Is it so easy to play defensive?
Technically speaking, the technical gesture of the chop defense is more difficult to master than the topspin. At the trajectory level, the topspin ball falls shorter on the table, while the chop continues in a straight line often for too long, even beyond the table. It is also necessary to be able to read well the spins of the opponent and adapt its strokes accordingly. It takes a good hand and also a good ball touch.
It also requires excellent footwork, which automatically leads to the requirement for excellent physical condition.
In addition, you have to be an excellent attacker too, because at a certain level, waiting for the opponent’s mistake is no longer enough to win the game.
All that makes the defensive play difficult to master and I would say that it is more difficult than playing an offensive style.
Why do we find a lot of defensive players in the veteran categories?
Another striking thing is the high number of defensive players found in veteran categories.
One may wonder why many players decide to become advocates when they get older?
The answers are rather logical:
- The older we become, the more our physical condition diminishes. The offensive style becomes more and more difficult to play. Defensive play gives them a chance.
- The reaction time also decreases with age. The player tries to adapt and play defensive, so that he gains reaction time.
That’s why I adopted a defensive style since I’m 57 years old.
On the other hand, this style requires larger movements, so it will not be easy to play for an older person. This is why we see many older defensive players playing closer to the table with short or long pips, for example.
Should we show defensive play to our young players?
The answer is yes and no.
Having more defensive players in a club would help develop stronger offensive players. On the other hand, it is not any young person who can become a defender. It takes some special features that very few young people have:
- They must be very good defensively, but just as much offensively.

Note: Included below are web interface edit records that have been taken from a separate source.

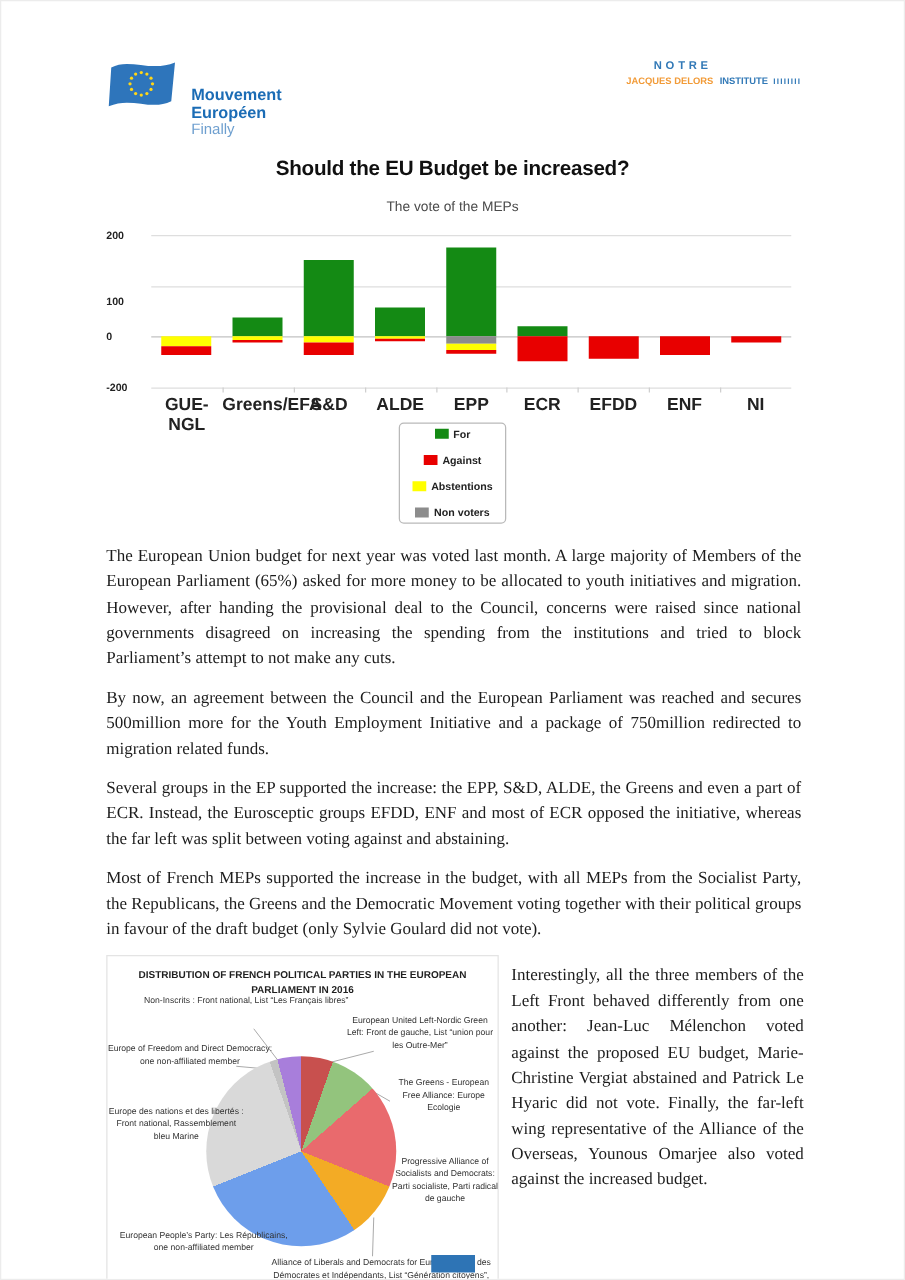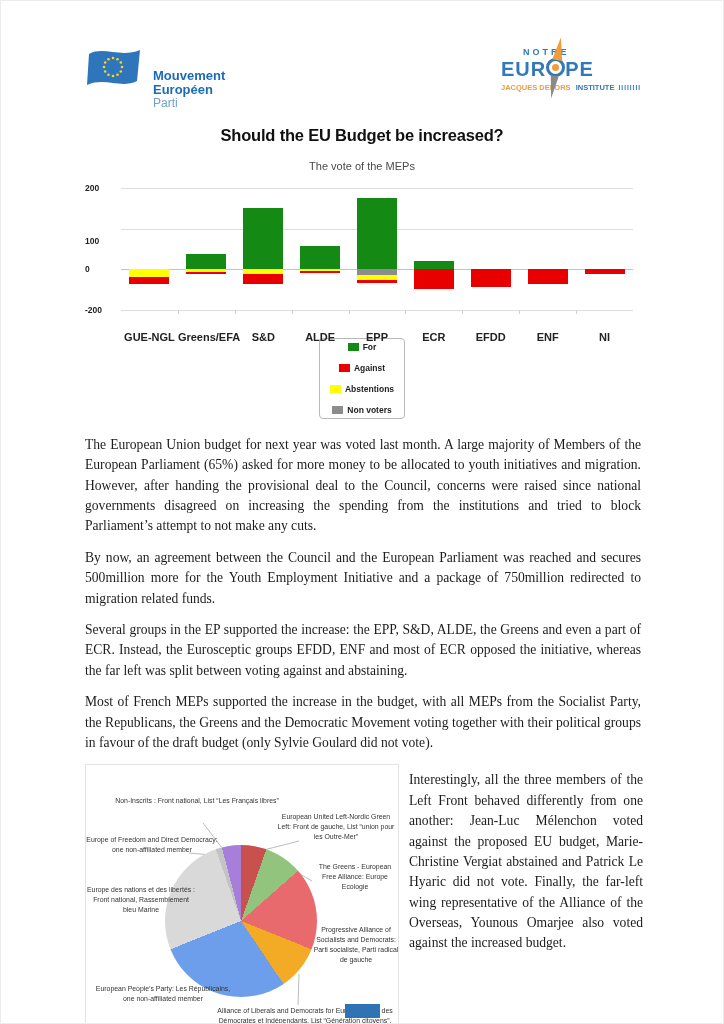--- a/index.html
+++ b/index.html
@@ -103,12 +103,6 @@
 
     <div class="logo-right">
       <div class="ne-top">NOTRE</div>
-      <div class="ne-main">
-        <span>EUR</span><span class="ne-o"><span class="dot"></span><svg class="ne-needle" width="26" height="62" viewBox="0 0 26 62">
-            <polygon points="13,0 18,23 8,23" fill="#f29b38"></polygon>
-            <polygon points="9,39 17,39 13,62" fill="#8a8a8a"></polygon>
-          </svg></span><span>PE</span>
-      </div>
       <div class="ne-sub">
         <span class="ne-jd">JACQUES DELORS</span>
         <span class="ne-inst">INSTITUTE</span>

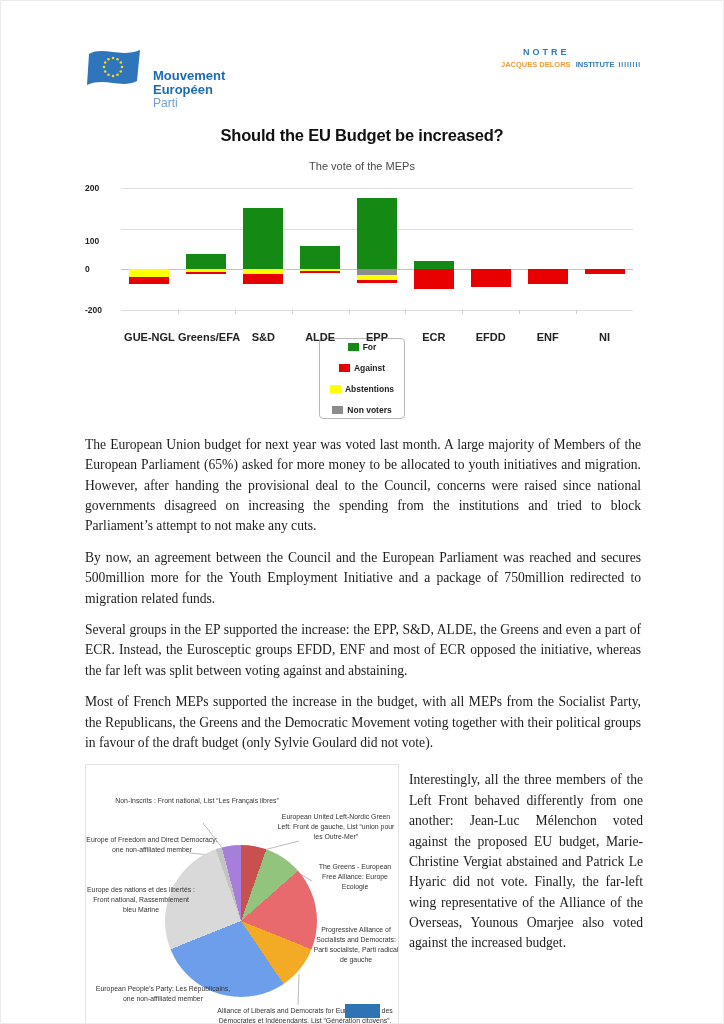--- a/index.html
+++ b/index.html
@@ -97,7 +97,7 @@
       <div class="txt">
         <div class="l1">Mouvement</div>
         <div class="l2">Européen</div>
-        <div class="l3">Parti</div>
+        <div class="l3">Finally</div>
       </div>
     </div>
 

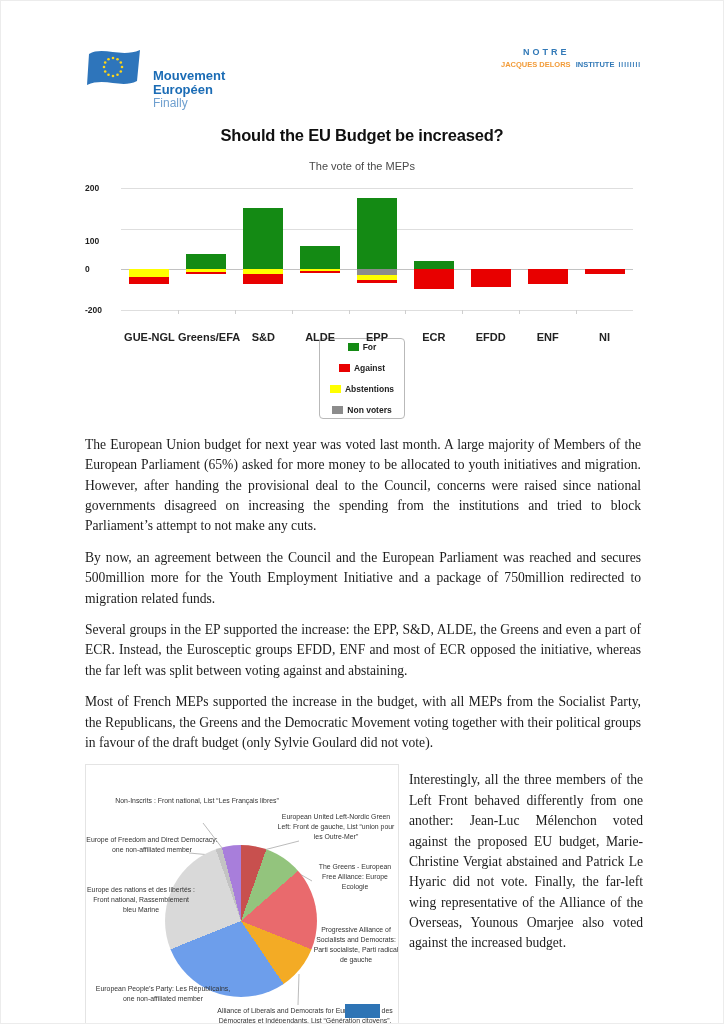--- a/index.html
+++ b/index.html
@@ -34,7 +34,7 @@
   .gridline{position:absolute;left:0;right:0;height:1px;background:#dedede;}
   .gridline.zero{background:#c2c2c2;}
   .ytick{position:absolute;left:-36px;width:31px;font-size:8.5px;font-weight:bold;color:#222;}
-  .xtick{position:absolute;top:143px;font-size:11px;font-weight:bold;color:#222;text-align:center;}
+  .xtick{position:absolute;top:127px;font-size:14px;font-weight:bold;color:#222;text-align:center;}
   .cat-sep{position:absolute;width:1px;height:4px;background:#cfcfcf;}
   .bar-seg{position:absolute;}
 

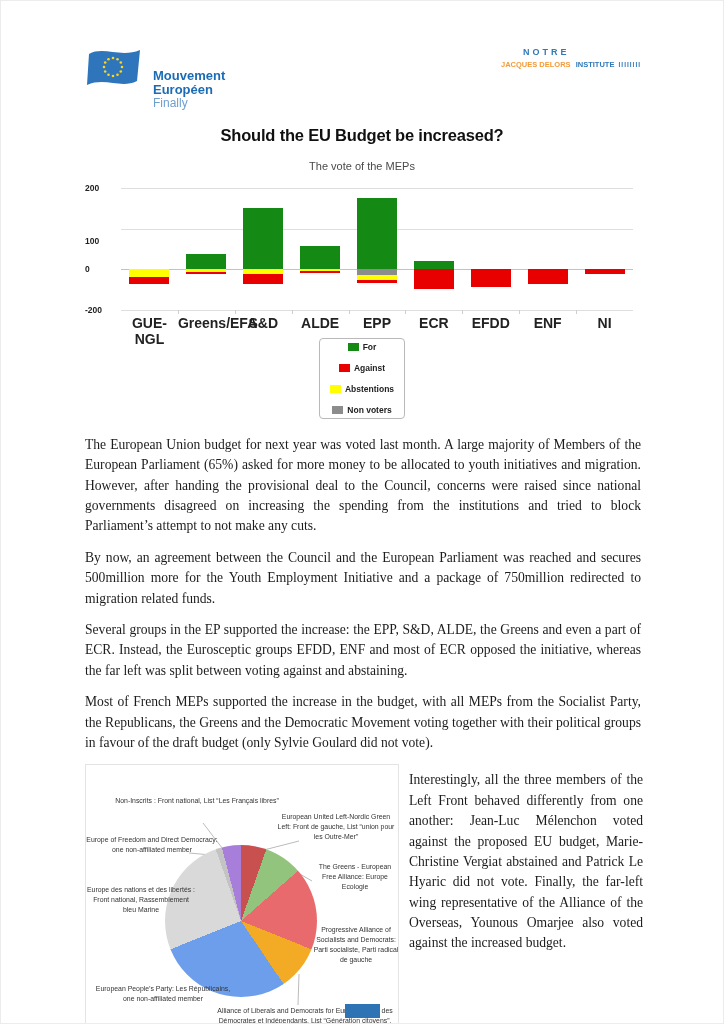--- a/index.html
+++ b/index.html
@@ -193,6 +193,7 @@
 
   <div class="figure-row">
     <div class="pie-box">
+      <div class="pie-title">DISTRIBUTION OF FRENCH POLITICAL PARTIES IN THE EUROPEAN PARLIAMENT IN 2016</div>
       <svg class="leader-lines" width="314" height="289" viewBox="0 0 314 289">
         <g stroke="#aaaaaa" stroke-width="0.8">
           <line x1="117" y1="58" x2="146" y2="96"></line>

- They must enjoy moving a lot and working very hard physically.
- They must be prepared to train very hard both physically and mentally.
- They must be very interested in the different spins, trajectories and adaptive tactics.
- They must be convinced that they will be more likely to have better results as a defender.
- They must have patience; it takes more time to become a great defender.
- They must have the support of their coach and family.
What kind of equipment does it use to play defensive effectively?
Most defensive players use defensive woods that are not necessarily defensive in speed. Defender blades are often larger than attacking blades so that it has a larger sweet spot and thus promotes control of the ball. The larger blade will also allow a better balance on the racket with the lighter rubber used often with a sponge of only 0.5 or 1 mm.
Most defensive players use long pips and some use short pips, especially on the backhand side. But who says pips, does not necessarily say defensive. Some long pips are made for offensive blocks and most short pips are made for speed.
Long Pips Suggestions
It is important to mention that most modern defenders can twiddle, or switch sides from backhand to forehand. They can therefore use the long pips on either side.
In the past some players like the Christian Martin from France, used smooth rubber on both forehand and backhand. Others used anti-spins instead of pips. But let’s say it’s more and more rare.
What can be concluded from all this?
The defensive style although less popular is perhaps equally effective.
The defensive style may be more demanding than the attacking style.
Make sure your young athletes have the right characteristics before suggesting the defensive style.
It may allow older players to extend their career like mine for example 😉
But actually, everyone should at least try it … to see how much fun it is to play this style.